INSTRUCTIONS FOR THE TASK:
Spot each line in the records below where the word "allows" occurs, then copy it.

INFORMATION PROVIDED:
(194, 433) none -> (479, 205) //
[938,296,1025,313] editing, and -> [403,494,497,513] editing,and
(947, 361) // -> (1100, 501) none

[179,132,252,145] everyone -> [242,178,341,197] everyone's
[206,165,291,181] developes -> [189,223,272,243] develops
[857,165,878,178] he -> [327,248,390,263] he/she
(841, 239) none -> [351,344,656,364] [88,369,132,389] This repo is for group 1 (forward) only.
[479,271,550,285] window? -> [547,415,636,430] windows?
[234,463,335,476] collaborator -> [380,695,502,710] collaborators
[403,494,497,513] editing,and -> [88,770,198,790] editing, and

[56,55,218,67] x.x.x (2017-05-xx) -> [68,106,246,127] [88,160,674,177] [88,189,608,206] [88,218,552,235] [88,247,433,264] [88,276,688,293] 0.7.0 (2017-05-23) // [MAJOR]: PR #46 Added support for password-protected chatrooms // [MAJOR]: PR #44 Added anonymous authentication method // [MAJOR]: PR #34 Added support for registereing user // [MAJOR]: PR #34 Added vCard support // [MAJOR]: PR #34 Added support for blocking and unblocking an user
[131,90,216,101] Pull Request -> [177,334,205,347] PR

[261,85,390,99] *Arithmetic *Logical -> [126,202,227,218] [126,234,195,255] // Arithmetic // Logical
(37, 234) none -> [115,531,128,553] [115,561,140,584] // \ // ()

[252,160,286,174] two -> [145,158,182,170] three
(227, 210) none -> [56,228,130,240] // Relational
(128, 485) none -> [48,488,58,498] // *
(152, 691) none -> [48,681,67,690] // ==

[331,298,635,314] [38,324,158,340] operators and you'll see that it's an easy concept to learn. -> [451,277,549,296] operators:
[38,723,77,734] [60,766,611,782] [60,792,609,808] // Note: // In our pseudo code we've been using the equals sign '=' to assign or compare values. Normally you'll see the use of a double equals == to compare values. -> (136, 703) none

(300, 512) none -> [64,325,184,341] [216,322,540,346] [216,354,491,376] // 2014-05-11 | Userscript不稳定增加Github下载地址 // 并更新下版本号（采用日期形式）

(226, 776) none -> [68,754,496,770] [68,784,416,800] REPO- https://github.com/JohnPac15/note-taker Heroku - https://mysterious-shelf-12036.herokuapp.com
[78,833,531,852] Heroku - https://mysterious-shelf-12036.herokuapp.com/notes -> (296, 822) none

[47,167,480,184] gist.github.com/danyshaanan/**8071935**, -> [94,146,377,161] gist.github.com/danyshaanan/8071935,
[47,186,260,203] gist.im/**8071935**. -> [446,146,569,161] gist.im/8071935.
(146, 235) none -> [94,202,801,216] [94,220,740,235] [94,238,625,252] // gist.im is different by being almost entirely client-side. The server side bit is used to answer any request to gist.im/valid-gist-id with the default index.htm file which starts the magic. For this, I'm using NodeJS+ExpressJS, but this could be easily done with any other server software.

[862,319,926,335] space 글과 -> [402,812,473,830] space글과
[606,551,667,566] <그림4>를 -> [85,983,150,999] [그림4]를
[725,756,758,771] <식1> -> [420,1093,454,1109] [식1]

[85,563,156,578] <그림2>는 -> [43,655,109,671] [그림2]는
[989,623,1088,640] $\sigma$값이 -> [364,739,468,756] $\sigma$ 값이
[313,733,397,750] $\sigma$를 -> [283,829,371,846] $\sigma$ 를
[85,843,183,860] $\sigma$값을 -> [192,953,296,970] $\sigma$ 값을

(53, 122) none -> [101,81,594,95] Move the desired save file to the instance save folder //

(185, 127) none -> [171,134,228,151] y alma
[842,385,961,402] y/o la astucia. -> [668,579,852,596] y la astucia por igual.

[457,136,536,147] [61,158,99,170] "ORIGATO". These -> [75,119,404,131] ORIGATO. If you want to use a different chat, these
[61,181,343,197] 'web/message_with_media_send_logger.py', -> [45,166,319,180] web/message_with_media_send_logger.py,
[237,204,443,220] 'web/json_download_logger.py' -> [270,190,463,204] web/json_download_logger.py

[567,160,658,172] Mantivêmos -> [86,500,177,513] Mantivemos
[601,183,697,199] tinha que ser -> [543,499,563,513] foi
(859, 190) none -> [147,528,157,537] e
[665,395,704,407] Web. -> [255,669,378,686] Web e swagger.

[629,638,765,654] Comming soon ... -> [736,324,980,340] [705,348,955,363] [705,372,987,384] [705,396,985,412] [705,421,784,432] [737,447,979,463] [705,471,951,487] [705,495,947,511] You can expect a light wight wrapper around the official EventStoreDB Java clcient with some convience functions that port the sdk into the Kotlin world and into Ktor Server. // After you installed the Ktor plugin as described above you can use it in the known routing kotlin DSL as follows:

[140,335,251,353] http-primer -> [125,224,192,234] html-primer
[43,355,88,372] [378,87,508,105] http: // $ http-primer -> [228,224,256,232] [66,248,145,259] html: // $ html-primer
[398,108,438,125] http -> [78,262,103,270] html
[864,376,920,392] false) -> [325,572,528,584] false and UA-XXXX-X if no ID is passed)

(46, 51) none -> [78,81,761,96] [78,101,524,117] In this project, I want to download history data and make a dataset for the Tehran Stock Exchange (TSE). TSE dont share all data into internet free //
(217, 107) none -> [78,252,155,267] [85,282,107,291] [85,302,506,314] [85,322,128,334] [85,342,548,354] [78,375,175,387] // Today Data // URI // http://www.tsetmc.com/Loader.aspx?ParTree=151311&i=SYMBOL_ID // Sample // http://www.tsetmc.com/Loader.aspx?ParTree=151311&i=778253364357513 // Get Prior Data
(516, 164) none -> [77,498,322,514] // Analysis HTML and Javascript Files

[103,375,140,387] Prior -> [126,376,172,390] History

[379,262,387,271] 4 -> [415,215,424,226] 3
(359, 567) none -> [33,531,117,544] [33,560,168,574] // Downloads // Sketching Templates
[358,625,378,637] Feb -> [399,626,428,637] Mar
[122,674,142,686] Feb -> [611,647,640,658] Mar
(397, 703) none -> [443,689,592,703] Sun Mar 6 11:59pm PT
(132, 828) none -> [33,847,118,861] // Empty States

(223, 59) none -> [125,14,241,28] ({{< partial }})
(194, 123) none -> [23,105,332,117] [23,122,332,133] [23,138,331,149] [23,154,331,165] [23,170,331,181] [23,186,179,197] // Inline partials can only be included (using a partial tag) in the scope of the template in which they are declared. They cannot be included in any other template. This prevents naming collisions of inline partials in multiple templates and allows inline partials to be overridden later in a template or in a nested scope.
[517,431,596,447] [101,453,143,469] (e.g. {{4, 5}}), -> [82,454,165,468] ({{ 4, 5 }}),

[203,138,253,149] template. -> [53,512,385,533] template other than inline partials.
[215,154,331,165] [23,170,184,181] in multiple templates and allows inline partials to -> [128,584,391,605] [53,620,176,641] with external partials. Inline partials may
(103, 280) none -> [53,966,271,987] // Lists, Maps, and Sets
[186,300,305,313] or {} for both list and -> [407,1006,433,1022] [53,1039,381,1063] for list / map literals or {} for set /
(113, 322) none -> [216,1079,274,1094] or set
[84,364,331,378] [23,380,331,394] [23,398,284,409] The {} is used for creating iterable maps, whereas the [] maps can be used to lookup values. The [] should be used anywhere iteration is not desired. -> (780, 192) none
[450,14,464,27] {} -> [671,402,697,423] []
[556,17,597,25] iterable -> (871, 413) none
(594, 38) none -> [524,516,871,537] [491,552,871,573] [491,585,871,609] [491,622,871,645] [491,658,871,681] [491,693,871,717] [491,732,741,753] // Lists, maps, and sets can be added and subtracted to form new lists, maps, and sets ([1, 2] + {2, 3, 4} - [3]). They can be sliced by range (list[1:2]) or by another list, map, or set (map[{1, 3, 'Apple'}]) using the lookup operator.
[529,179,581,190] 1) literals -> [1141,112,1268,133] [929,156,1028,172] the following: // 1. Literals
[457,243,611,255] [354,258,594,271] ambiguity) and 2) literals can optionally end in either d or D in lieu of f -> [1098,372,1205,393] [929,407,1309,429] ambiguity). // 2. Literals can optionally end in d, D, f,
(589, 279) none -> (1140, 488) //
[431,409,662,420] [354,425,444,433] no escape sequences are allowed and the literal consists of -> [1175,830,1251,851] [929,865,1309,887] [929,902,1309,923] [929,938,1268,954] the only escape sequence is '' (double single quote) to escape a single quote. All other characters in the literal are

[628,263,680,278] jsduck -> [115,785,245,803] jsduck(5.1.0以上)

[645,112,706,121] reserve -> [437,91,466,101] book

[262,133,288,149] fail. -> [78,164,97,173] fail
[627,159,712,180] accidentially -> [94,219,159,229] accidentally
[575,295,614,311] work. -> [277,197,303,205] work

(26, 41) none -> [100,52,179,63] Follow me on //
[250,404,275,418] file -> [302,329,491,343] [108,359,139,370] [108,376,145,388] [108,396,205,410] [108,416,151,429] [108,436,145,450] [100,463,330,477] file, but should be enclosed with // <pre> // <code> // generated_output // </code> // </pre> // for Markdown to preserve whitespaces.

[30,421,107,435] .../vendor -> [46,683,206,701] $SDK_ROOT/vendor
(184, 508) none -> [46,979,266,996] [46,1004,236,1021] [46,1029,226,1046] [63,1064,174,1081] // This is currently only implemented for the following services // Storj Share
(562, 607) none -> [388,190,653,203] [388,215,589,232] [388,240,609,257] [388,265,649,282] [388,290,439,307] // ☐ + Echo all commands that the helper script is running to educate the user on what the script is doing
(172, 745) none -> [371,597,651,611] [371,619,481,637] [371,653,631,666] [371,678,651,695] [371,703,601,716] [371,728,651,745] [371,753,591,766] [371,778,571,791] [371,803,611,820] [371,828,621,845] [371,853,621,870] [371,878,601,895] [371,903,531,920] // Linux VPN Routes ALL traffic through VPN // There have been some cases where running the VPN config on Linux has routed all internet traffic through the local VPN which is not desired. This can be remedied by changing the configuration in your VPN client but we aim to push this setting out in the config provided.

EXPECTED ANSWER:
(194, 123) none -> [23,105,332,117] [23,122,332,133] [23,138,331,149] [23,154,331,165] [23,170,331,181] [23,186,179,197] // Inline partials can only be included (using a partial tag) in the scope of the template in which they are declared. They cannot be included in any other template. This prevents naming collisions of inline partials in multiple templates and allows inline partials to be overridden later in a template or in a nested scope.
[215,154,331,165] [23,170,184,181] in multiple templates and allows inline partials to -> [128,584,391,605] [53,620,176,641] with external partials. Inline partials may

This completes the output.